With considerable distress, nuts the world over are following a learned argument about the possibility that a cigar-shaped object, 800 metres long, which passed through the solar system last year was a spacecraft — a lightsail, to be specific. In a paper accepted by the Astrophysical Journal of Letters, Abraham Loeb, who heads the Department of Astronomy at Harvard, and his colleague Shmuel Bialy, argued for an “exotic scenario” — that the object, named Oumuamua (Hawaiian for “scout”), may have been an alien space probe intentionally sent our way.
But scientists are sticklers for evidence and swear by academic caution. To the dismay of Area 51 nutters, these conservative spoilsports have ganged up to scupper the theory, and are dryly debating if it was an asteroid or a comet. But let us suppose that the conservatives are wrong (it is extremely unlikely) and Oumuamua were indeed an alien probe. In that case, while our astronomers were gazing upon it, it would have been gazing upon us. This could explain why it carried on across the solar system, instead of stopping by.

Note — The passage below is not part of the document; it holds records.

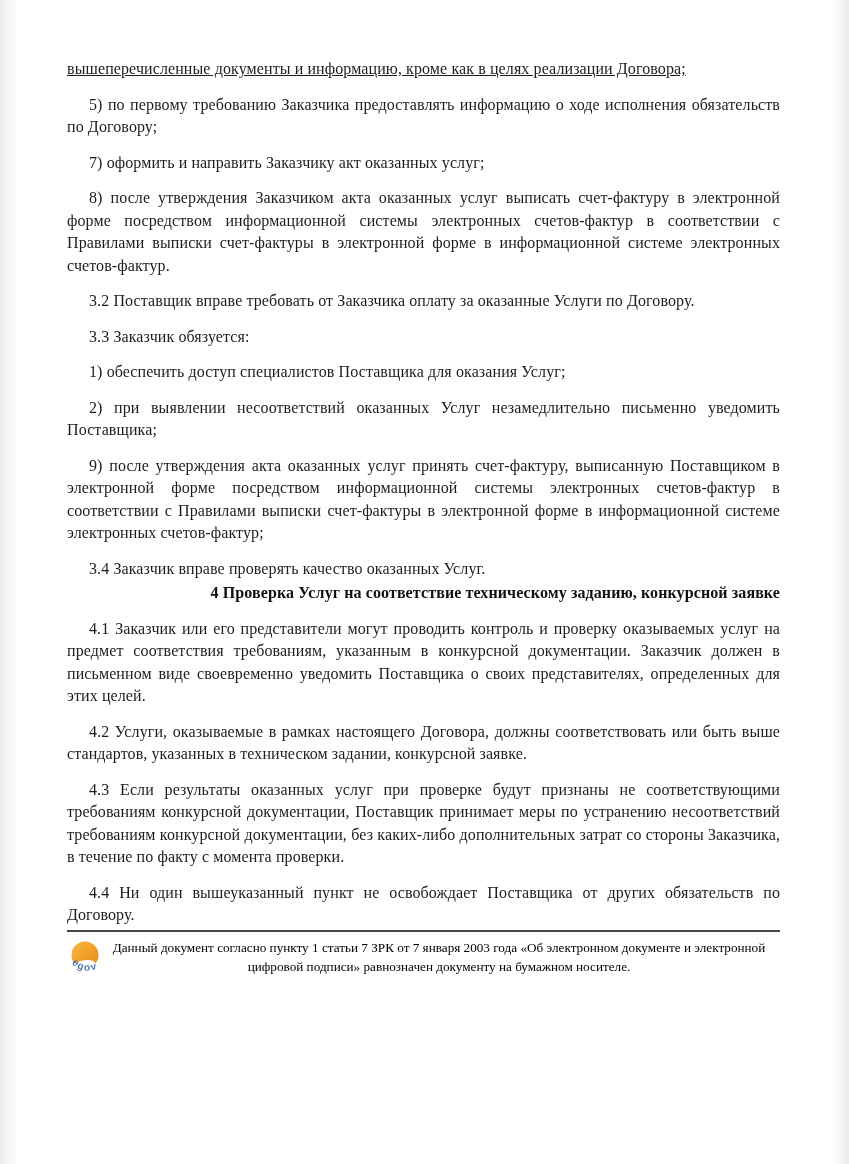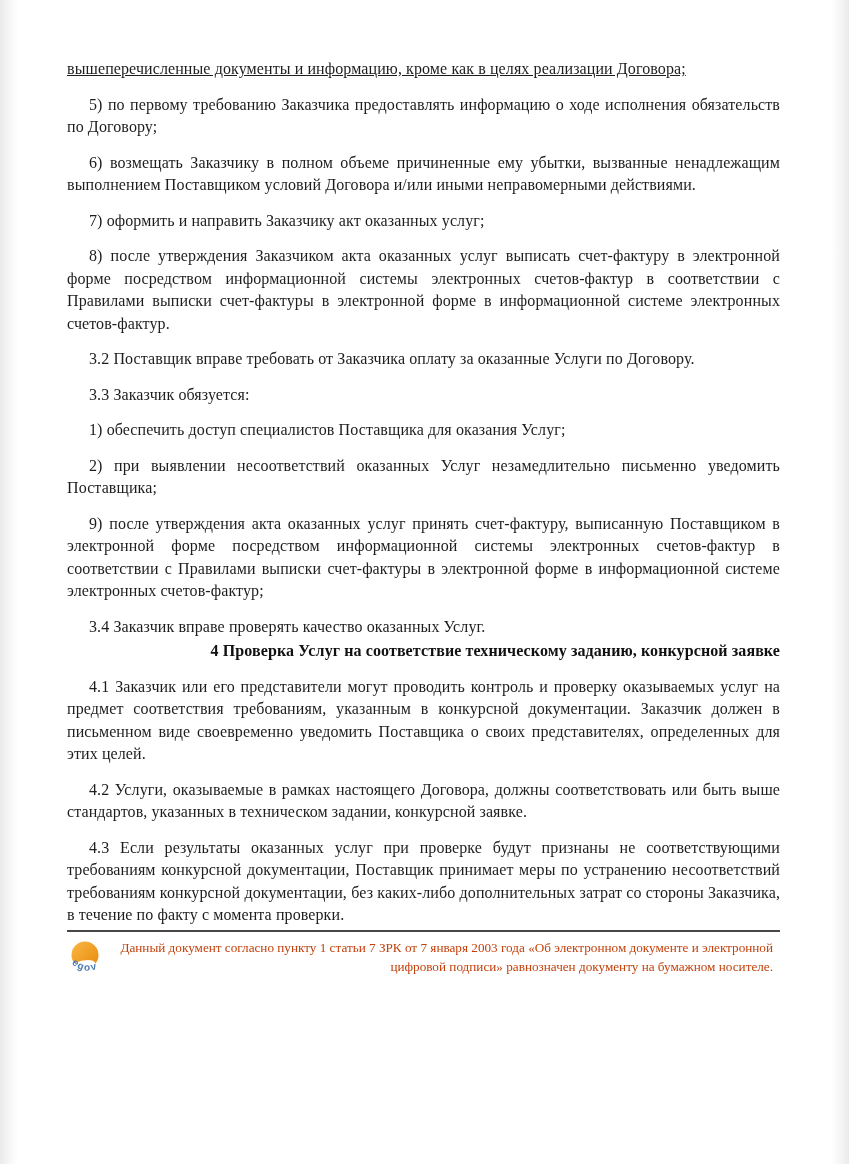--- a/index.html
+++ b/index.html
@@ -74,48 +74,48 @@
   }
   .egov-icon {
     flex: 0 0 auto;
     width: 36px;
     height: 42px;
     margin: 2px 2px 0 0;
   }
   .footer-note {
     font-size: 13.2px;
     line-height: 19px;
-    color: #c2410c;
+    color: #000000;
     max-width: 668px;
-    text-align: right;
+    text-align: center;
   }
 </style>
 </head>
 <body>
 
 <div class="edge edge-left"></div>
 <div class="edge edge-right"></div>
 
 <div class="page">
   <div class="doc">
     <p class="continuation">вышеперечисленные документы и информацию, кроме как в целях реализации Договора;</p>
     <p>5) по первому требованию Заказчика предоставлять информацию о ходе исполнения обязательств по Договору;</p>
-    <p>6) возмещать Заказчику в полном объеме причиненные ему убытки, вызванные ненадлежащим выполнением Поставщиком условий Договора и/или иными неправомерными действиями.</p>
     <p>7) оформить и направить Заказчику акт оказанных услуг;</p>
     <p>8) после утверждения Заказчиком акта оказанных услуг выписать счет-фактуру в электронной форме посредством информационной системы электронных счетов-фактур в соответствии с Правилами выписки счет-фактуры в электронной форме в информационной системе электронных счетов-фактур.</p>
     <p>3.2 Поставщик вправе требовать от Заказчика оплату за оказанные Услуги по Договору.</p>
     <p>3.3 Заказчик обязуется:</p>
     <p>1) обеспечить доступ специалистов Поставщика для оказания Услуг;</p>
     <p>2) при выявлении несоответствий оказанных Услуг незамедлительно письменно уведомить Поставщика;</p>
     <p>9) после утверждения акта оказанных услуг принять счет-фактуру, выписанную Поставщиком в электронной форме посредством информационной системы электронных счетов-фактур в соответствии с Правилами выписки счет-фактуры в электронной форме в информационной системе электронных счетов-фактур;</p>
     <p>3.4 Заказчик вправе проверять качество оказанных Услуг.</p>
     <p class="heading">4 Проверка Услуг на соответствие техническому заданию, конкурсной заявке</p>
     <p>4.1 Заказчик или его представители могут проводить контроль и проверку оказываемых услуг на предмет соответствия требованиям, указанным в конкурсной документации. Заказчик должен в письменном виде своевременно уведомить Поставщика о своих представителях, определенных для этих целей.</p>
     <p>4.2 Услуги, оказываемые в рамках настоящего Договора, должны соответствовать или быть выше стандартов, указанных в техническом задании, конкурсной заявке.</p>
     <p>4.3 Если результаты оказанных услуг при проверке будут признаны не соответствующими требованиям конкурсной документации, Поставщик принимает меры по устранению несоответствий требованиям конкурсной документации, без каких-либо дополнительных затрат со стороны Заказчика, в течение по факту с момента проверки.</p>
+    <p>4.4 Ни один вышеуказанный пункт не освобождает Поставщика от других обязательств по Договору.</p>
   </div>
 
   <hr class="footer-divider">
 
   <div class="footer-row">
     <span class="egov-icon">
       <svg width="36" height="42" viewBox="0 0 36 42" xmlns="http://www.w3.org/2000/svg">
         <defs>
           <linearGradient id="og" x1="0" y1="0" x2="1" y2="1">
             <stop offset="0" stop-color="#f9b844"></stop>

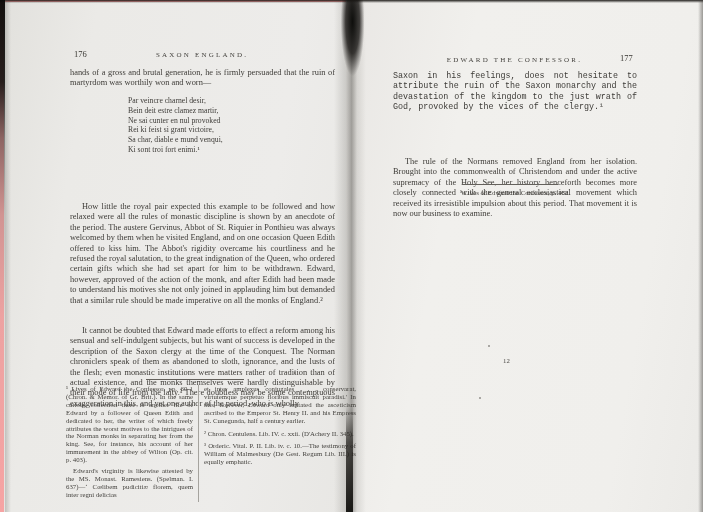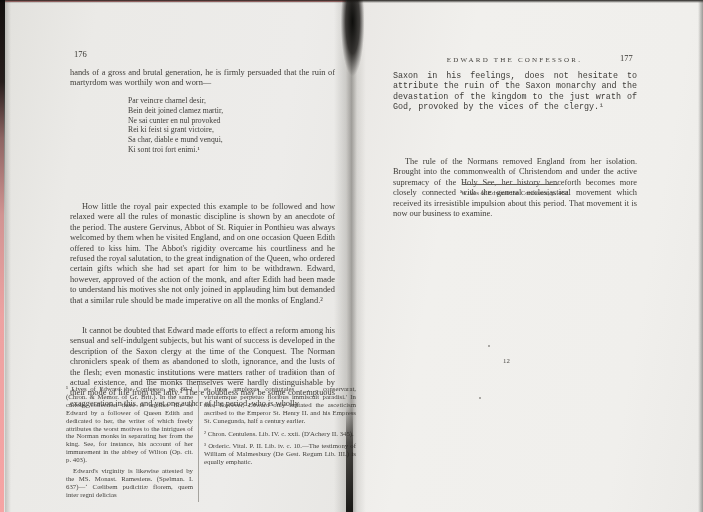--- a/index.html
+++ b/index.html
@@ -66,26 +66,27 @@
 </style>
 </head>
 <body>
 
 <div class="scan">
 
   <div class="page page-left"></div>
   <div class="page page-right"></div>
 
   <span class="pagenum" style="left:74px;top:49px;">176</span>
+  <div class="running" style="left:70px;top:51px;width:264px;">SAXON ENGLAND.</div>
 
   <div class="body-p" style="left:70px;top:68px;width:265px;">hands of a gross and brutal generation, he is firmly persuaded that the ruin of martyrdom was worthily won and worn—</div>
 
   <div class="poem" style="left:128px;top:96px;">
     <div>Par veincre charnel desir,</div>
-    <div>Bein deit joined clamez martir,</div>
+    <div>Bein deit estre clamez martir,</div>
     <div>Ne sai cunter en nul provoked</div>
     <div>Rei ki feist si grant victoire,</div>
     <div>Sa char, diable e mund venqui,</div>
     <div>Ki sont troi fort enimi.¹</div>
   </div>
 
   <div class="body-p indent" style="left:70px;top:158px;width:265px;">How little the royal pair expected this example to be followed and how relaxed were all the rules of monastic discipline is shown by an anecdote of the period. The austere Gervinus, Abbot of St. Riquier in Ponthieu was always welcomed by them when he visited England, and on one occasion Queen Edith offered to kiss him. The Abbot's rigidity overcame his courtliness and he refused the royal salutation, to the great indignation of the Queen, who ordered certain gifts which she had set apart for him to be withdrawn. Edward, however, approved of the action of the monk, and after Edith had been made to understand his motives she not only joined in applauding him but demanded that a similar rule should be made imperative on all the monks of England.²</div>
 
   <div class="body-p indent" style="left:70px;top:282px;width:265px;">It cannot be doubted that Edward made efforts to effect a reform among his sensual and self-indulgent subjects, but his want of success is developed in the description of the Saxon clergy at the time of the Conquest. The Norman chroniclers speak of them as abandoned to sloth, ignorance, and the lusts of the flesh; even monastic institutions were matters rather of tradition than of actual existence, and the monks themselves were hardly distinguishable by their mode of life from the laity.³ There doubtless may be some contemptuous exaggeration in this, and yet one author of the period, who is wholly</div>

Imagine the broadcast spectrum, which it would have made contact with first. Bhangra, dub and churchy stations competing with Shostakovich and Snoop Dogg in the radio band. Indian TV anchors yelling out their paranoias, opening mouths so wide that the viewer can see the uvula. The internet a cloud of alternative facts and native lies, fanned by hordes of trolls. If it had reached earth orbit and hovered over our part of the world, the most outstanding sign, literally, of the human race visible would have been a colossal statue on the Narmada river. Should we be surprised that no space alien has come our way, though cosmology predicts that life is everywhere?